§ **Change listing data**
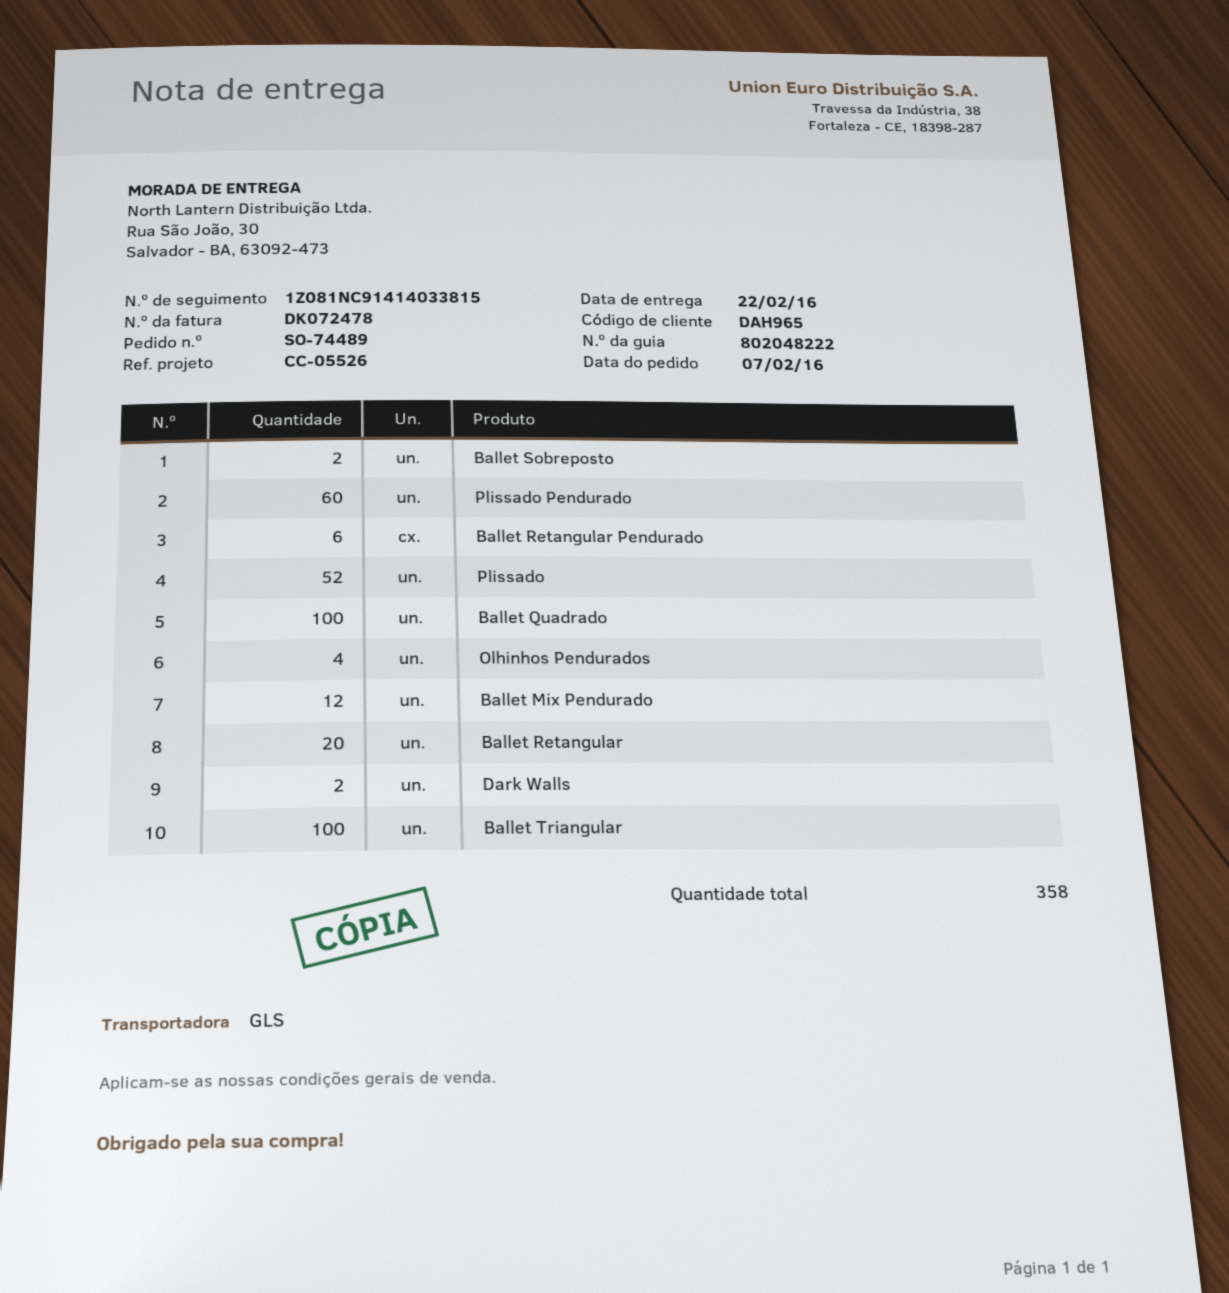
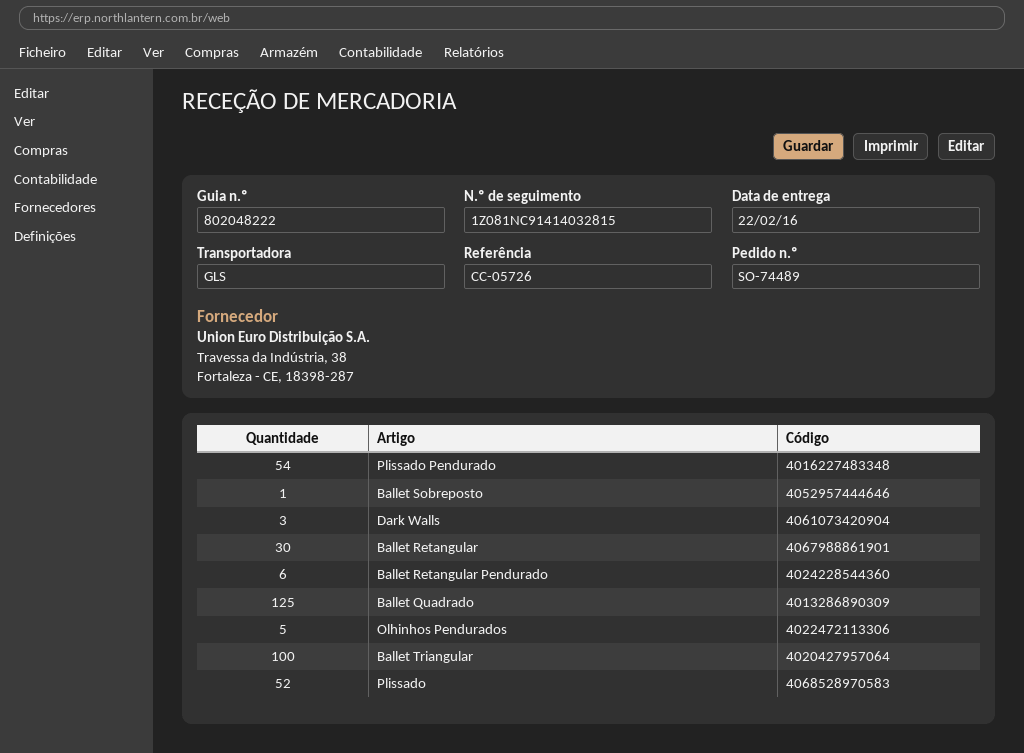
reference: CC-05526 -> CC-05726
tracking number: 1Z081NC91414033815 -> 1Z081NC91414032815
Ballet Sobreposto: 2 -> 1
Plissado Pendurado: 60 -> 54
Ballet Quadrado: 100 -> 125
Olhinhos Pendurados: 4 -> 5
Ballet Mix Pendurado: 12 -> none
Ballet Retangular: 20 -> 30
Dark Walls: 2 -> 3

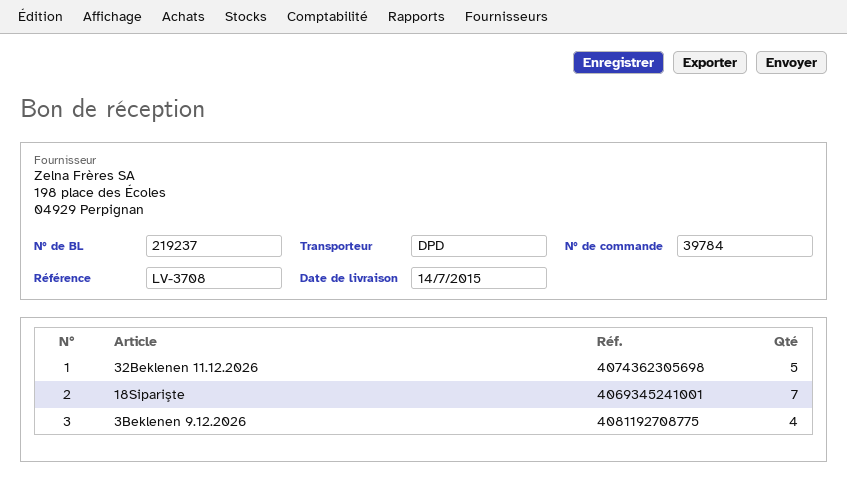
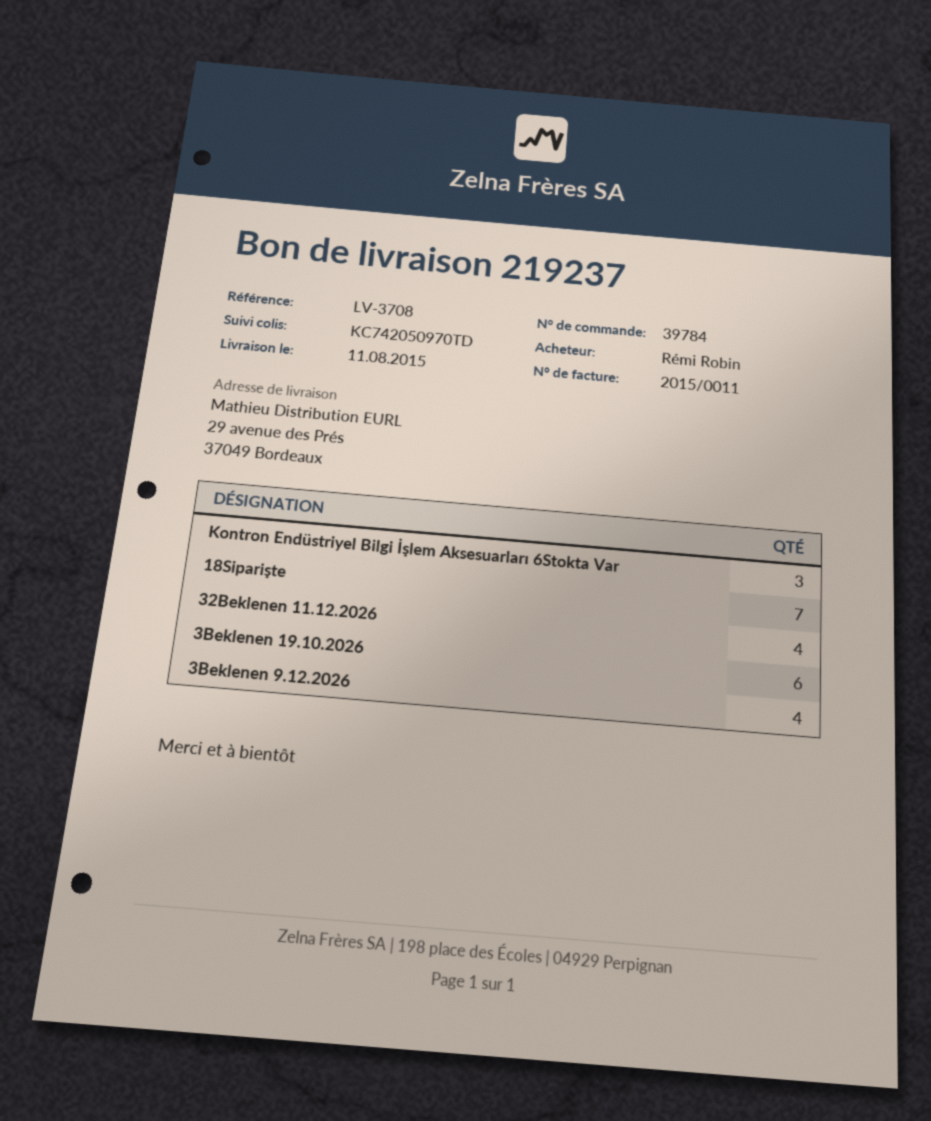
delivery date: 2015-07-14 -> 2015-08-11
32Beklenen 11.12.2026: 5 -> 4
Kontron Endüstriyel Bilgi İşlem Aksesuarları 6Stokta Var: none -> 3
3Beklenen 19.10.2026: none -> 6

§ **YOUR INSTRUCTIONS**
Give again, word for word, the line that contains "Olhinhos Pendurados: 4 -> 5" and every line after it through the end of the entries; omit the pictures.

§ **RESULT OF THE TASK**
Olhinhos Pendurados: 4 -> 5
Ballet Mix Pendurado: 12 -> none
Ballet Retangular: 20 -> 30
Dark Walls: 2 -> 3

delivery date: 2015-07-14 -> 2015-08-11
32Beklenen 11.12.2026: 5 -> 4
Kontron Endüstriyel Bilgi İşlem Aksesuarları 6Stokta Var: none -> 3
3Beklenen 19.10.2026: none -> 6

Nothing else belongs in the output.